# Chapter 3 - Graph platforms and processing




## Considerations Overview


* Graph analytical processing has unique qualities such as computation that is structural driven, global focused and difficult to parse. 



## Platform considerations

* Should we scale up (vertically) or out (horizontally) graph processing. 
* Should you use a powerful multi-core vm and focus on efficient data structures and multithreaded algos? 
* Or should you invest in distributed processing framework and related algos.

#### Useful approach is configurability that outperforms a single thread (COST) 
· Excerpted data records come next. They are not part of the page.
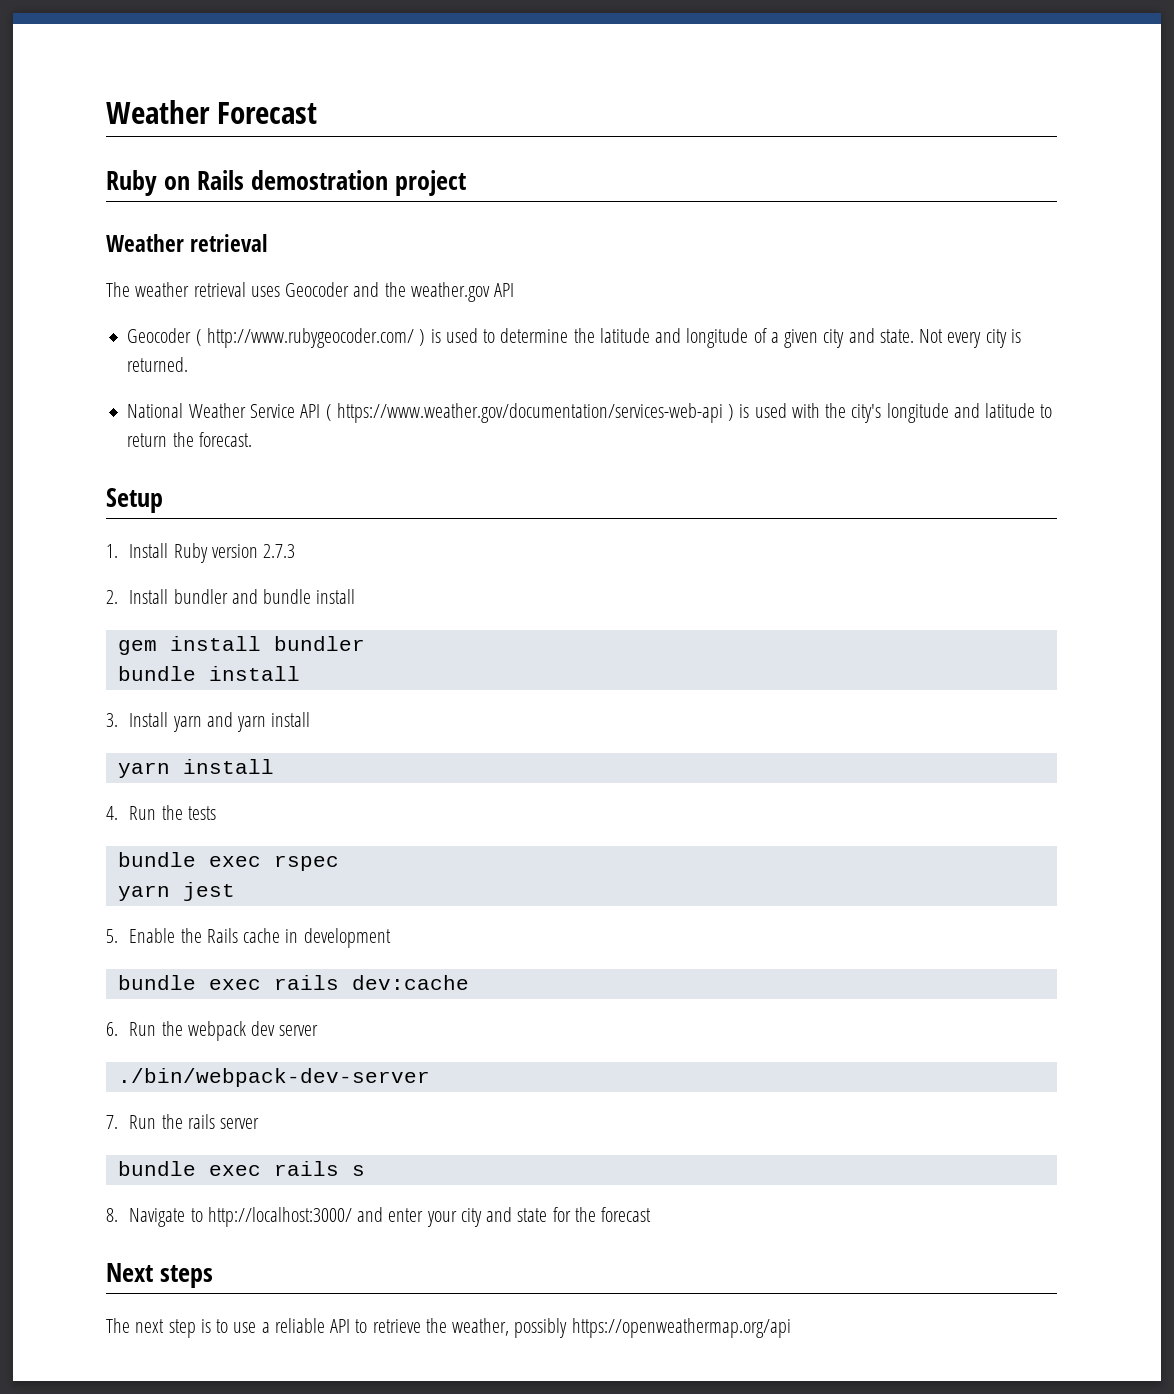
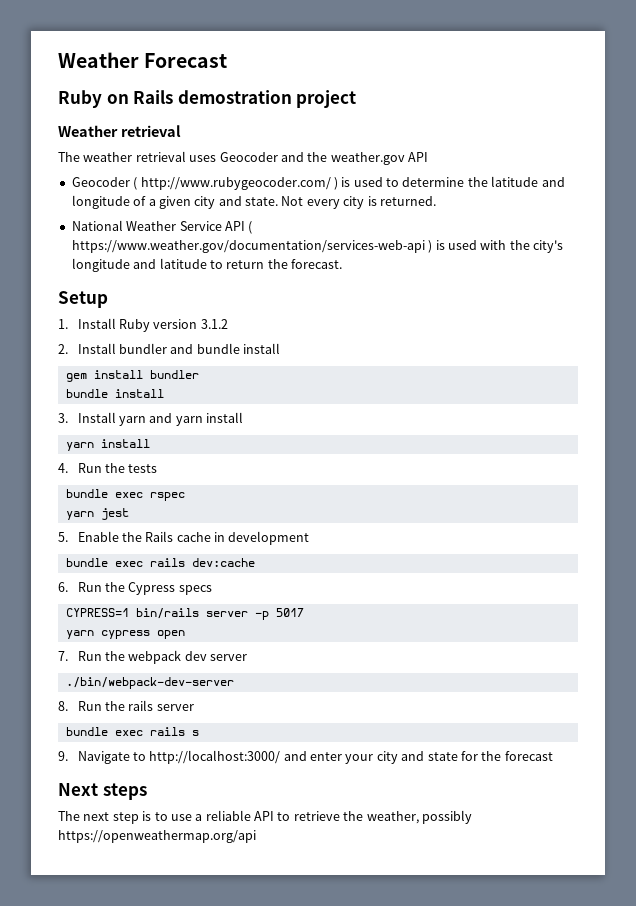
- 1. Install Ruby version 2.7.3
+ 1. Install Ruby version 3.1.2
- 6. Run the webpack dev server
+ 6. Run the Cypress specs
+ CYPRESS=1 bin/rails server -p 5017
+ yarn cypress open
+ 7. Run the webpack dev server
- 7. Run the rails server
+ 8. Run the rails server
- 8. Navigate to http://localhost:3000/ and enter your city and state for the forecast
+ 9. Navigate to http://localhost:3000/ and enter your city and state for the forecast

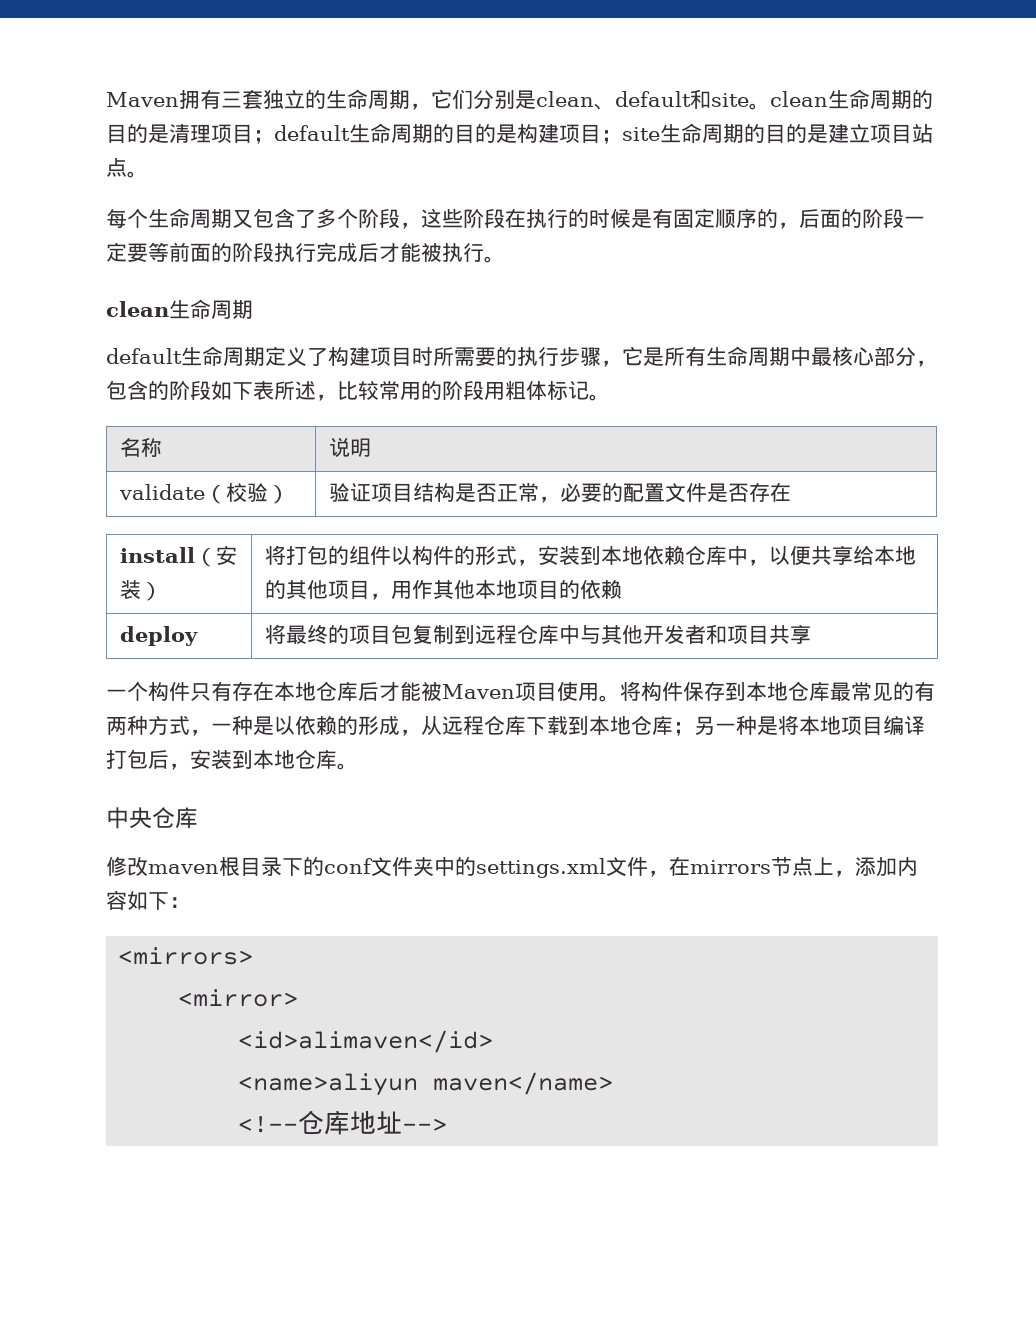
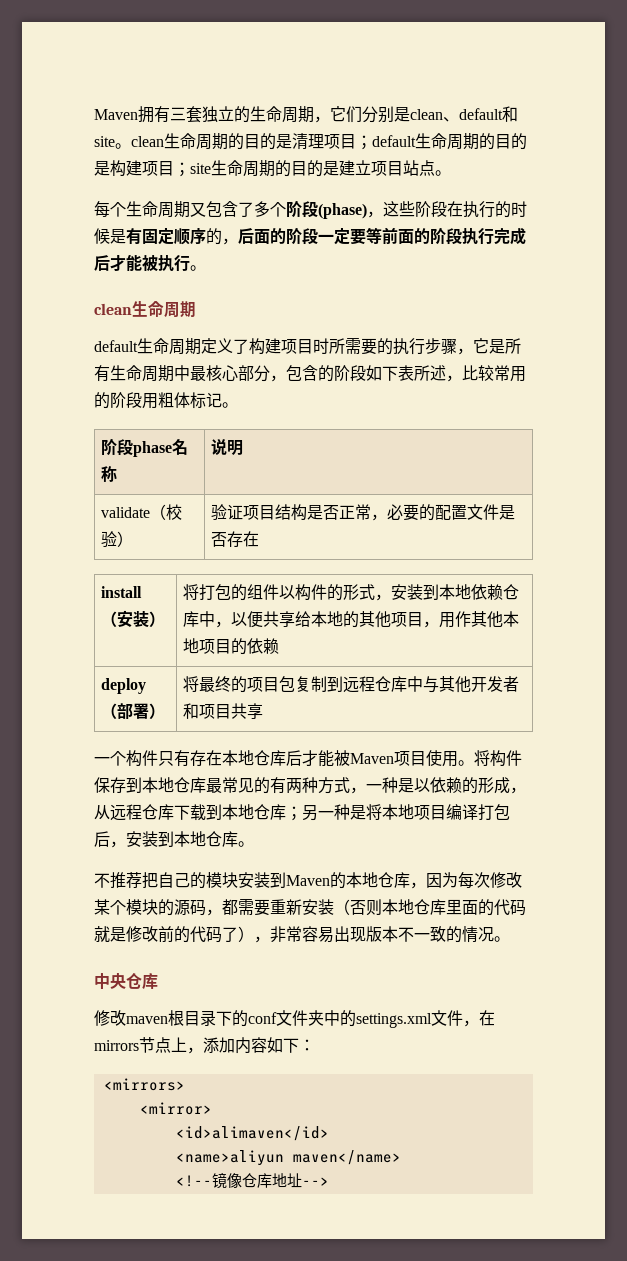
- 每个生命周期又包含了多个阶段，这些阶段在执行的时候是有固定顺序的，后面的阶段一定要等前面的阶段执行完成后才能被执行。
+ 每个生命周期又包含了多个阶段(phase)，这些阶段在执行的时候是有固定顺序的，后面的阶段一定要等前面的阶段执行完成后才能被执行。
- 名称 | 说明
+ 阶段phase名称 | 说明
- deploy | 将最终的项目包复制到远程仓库中与其他开发者和项目共享
+ deploy（部署） | 将最终的项目包复制到远程仓库中与其他开发者和项目共享
+ 不推荐把自己的模块安装到Maven的本地仓库，因为每次修改某个模块的源码，都需要重新安装（否则本地仓库里面的代码就是修改前的代码了），非常容易出现版本不一致的情况。
- <!--仓库地址-->
+ <!--镜像仓库地址-->

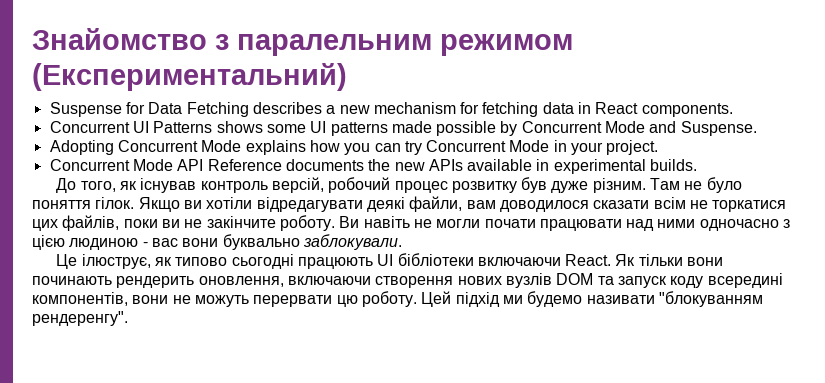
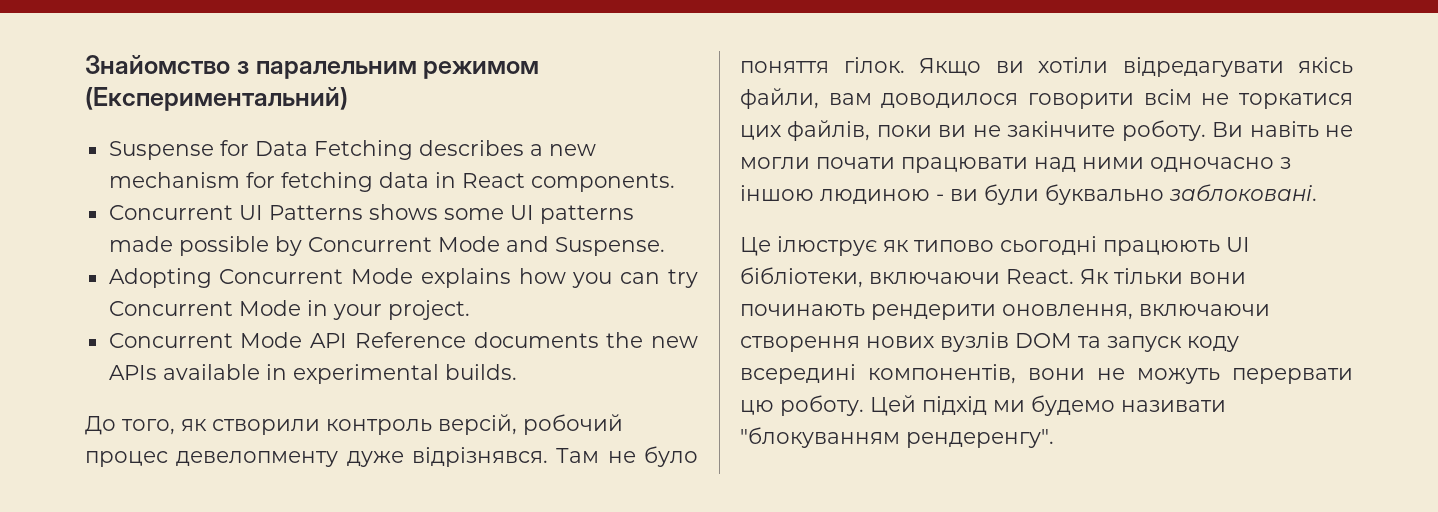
- До того, як існував контроль версій, робочий процес розвитку був дуже різним.
+ До того, як створили контроль версій, робочий процес девелопменту дуже відрізнявся.
- Якщо ви хотіли відредагувати деякі файли, вам доводилося сказати всім не торкатися цих файлів, поки ви не закінчите роботу.
+ Якщо ви хотіли відредагувати якісь файли, вам доводилося говорити всім не торкатися цих файлів, поки ви не закінчите роботу.
- Ви навіть не могли почати працювати над ними одночасно з цією людиною - вас вони буквально заблокували.
+ Ви навіть не могли почати працювати над ними одночасно з іншою людиною - ви були буквально заблоковані.
- Це ілюструє, як типово сьогодні працюють UI бібліотеки включаючи React.
+ Це ілюструє як типово сьогодні працюють UI бібліотеки, включаючи React.
- Як тільки вони починають рендерить оновлення, включаючи створення нових вузлів DOM та запуск коду всередині компонентів, вони не можуть перервати цю роботу.
+ Як тільки вони починають рендерити оновлення, включаючи створення нових вузлів DOM та запуск коду всередині компонентів, вони не можуть перервати цю роботу.

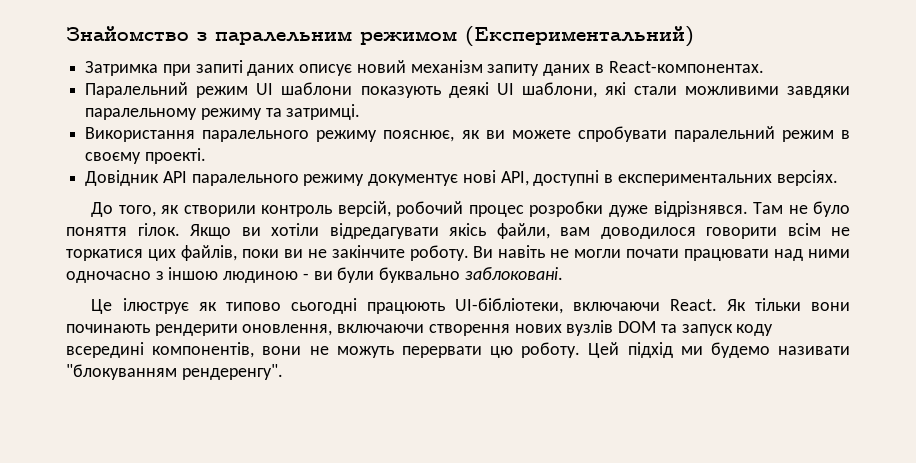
- Suspense for Data Fetching describes a new mechanism for fetching data in React components.
- Concurrent UI Patterns shows some UI patterns made possible by Concurrent Mode and Suspense.
- Adopting Concurrent Mode explains how you can try Concurrent Mode in your project.
- Concurrent Mode API Reference documents the new APIs available in experimental builds.
+ Затримка при запиті даних описує новий механізм запиту даних в React-компонентах.
+ Паралельний режим UI шаблони показують деякі UI шаблони, які стали можливими завдяки паралельному режиму та затримці.
+ Використання паралельного режиму пояснює, як ви можете спробувати паралельний режим в своєму проекті.
+ Довідник API паралельного режиму документує нові API, доступні в експериментальних версіях.
- До того, як створили контроль версій, робочий процес девелопменту дуже відрізнявся.
+ До того, як створили контроль версій, робочий процес розробки дуже відрізнявся.
- Це ілюструє як типово сьогодні працюють UI бібліотеки, включаючи React.
+ Це ілюструє як типово сьогодні працюють UI-бібліотеки, включаючи React.

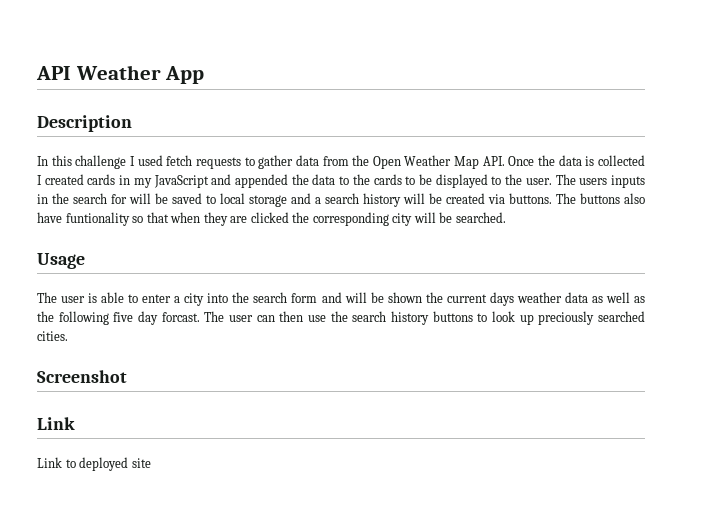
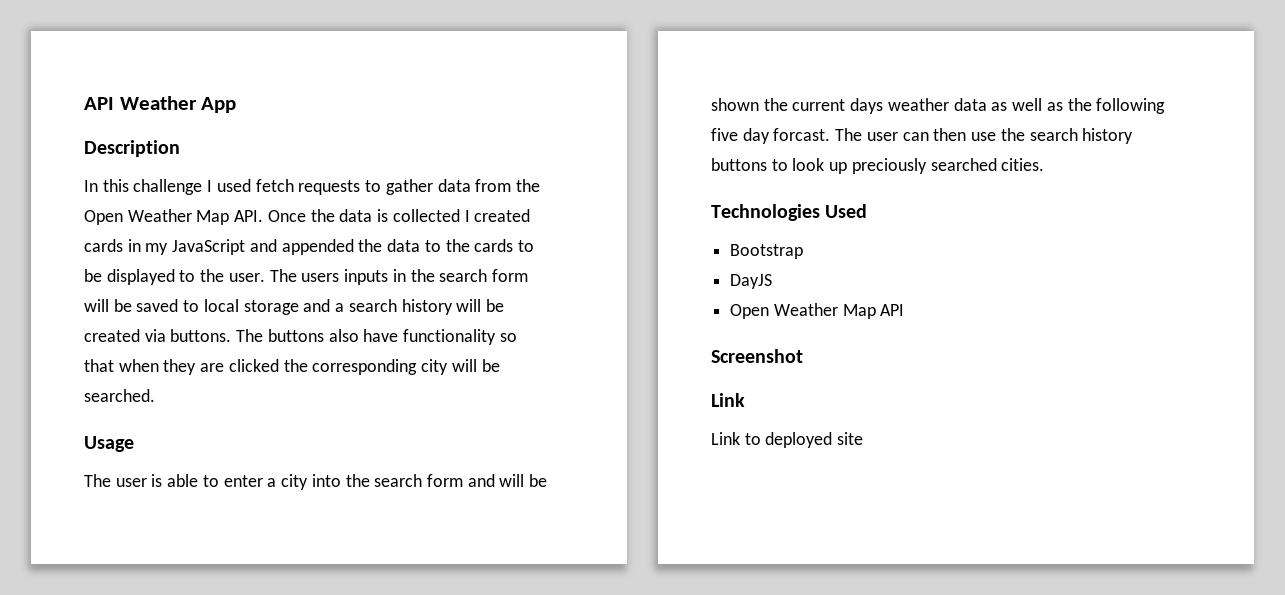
- The users inputs in the search for will be saved to local storage and a search history will be created via buttons.
+ The users inputs in the search form will be saved to local storage and a search history will be created via buttons.
- The buttons also have funtionality so that when they are clicked the corresponding city will be searched.
+ The buttons also have functionality so that when they are clicked the corresponding city will be searched.
+ Technologies Used
+ Bootstrap
+ DayJS
+ Open Weather Map API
* COST provides us with a way to compare a systems scalability with the overhead the system introduces. 
* The core concept is a well configured system using an optimized algo and data structures can outperform current       general purpose scale out solutions
* It's a system for measuring performance gain without rewarding systems that lean on distribution to mask problems
* Seperating scalability and efficient use of resources will help us build a platform configured exactly for our needs.
* Some approaches to graph platforms include highly integrated solutions that optimize algos, processing and memory retrieval to work in tighter coordination. 



## Processing considerations 


* There are different approaches for expressing data processing; for example, stream or batch processing or map reduce paradigm for records based data. 
* For graph data, there also exist approaches which incorporate the data dependencies inherenet in graph structures to their processing. 

### Node Centric 

* this approach uses nodes as processing units
* Nodes accumulate compute state and communicate state via messages to their neighbors. This model uses the provided
  transformation functions for more straightforward implementation of algos
  
  
### Relationship Centric

* Approach has similiarities to node-centric model above but may perform better for subgraph or sequential analysis

### Graph-Centric

* These models process nodes within a subgraph independent of other subgraphs while minimum communication to other subgraphs happens via messaging

### Traversal Centric

* These models use the accumulation of data by the traverser while navigating the graph as their means of computation

### Algo Centric

* These approaches use various methods to optimize implementations per algo. This is a hybrid of the previous models. 


### A note...

* Most of these graph-specific approaches require the prescense of the whole graph for efficient cross-topology operations. This is because seperating and distributing the graph data leads to extensive data transfers and reshuffling between worker instances. 
* This is difficult for algos that need to iteratively process the entire graph structure. 


## Graph Compute Engine vs Graph Database


### GCE (Graph Compute Engine)

* Read only, non-transactional engines that focus on efficient execution of iterative graph analytics and queries of the whole graph
* Graph compute engines support different definition and processing paradigms for graph algos, like node-centric (Pregel, Gather-Apply, Scatter). 
* Example enginers are Giraph, GraphLab,Graph-Engine, Spark


### Graph Databases

* From a transactional background, these focus on fast writes and reads using much smaller queries that generally touch a small fraction of the graph. Their strengths are in operational robustness and high concurrent stability for many users



### Spark works when

* Algos are fundamentally parallelizable or partitionable
* Algo workflows need multilingual operations in multi tool and languages
* Analysis can be run offline in batch mode
* Graph analysis is on data not transformed into a graph format
* Team needs and has the experise to code and implement their own algos
* Team uses graph algos infrequently
* Team prefers to keep all data and analysis within Hadoop ecosystem. 


### Neo4j,  tightly integrated database and algo centric processing, works when:

* Algos are more iterative and require good memory locality
* Algos and results are performance sensative
* Graph analysis is on complex graph data and or requires deep traversals
* Analysis/results are integrated with graph-based visualazation tools
* Teams prefers prepackaged and supported algos


### You can use both!

* Spark used for high level filtering and preprocessing of massive datasets and data integration. 
* Neo4j for more specific processing and integration with graph-based applications




## Apache Spark

![image.png](attachment:image.png)


* GraphFrames is a graph processing library for Spark that succeeded GraphX in 2016
* Graphframes is based on Graphx but uses DataFrames as it's underlying data structure
* Graphframes support Java, Scala and python
* Examples in this book will be based on Pyspark


### Dataframe structure of Graph

* Nodes and relationships are serielized into dataframes. 
* Nodes will have unique IDs
* Relationships will have columns for source,destination nodes ID

![image-2.png](attachment:image-2.png)

* nodes and relationships can be loaded using any dataframe source: parquet,csv,json
* queries can be used in a variety of forms (either spark API or SparkSQL)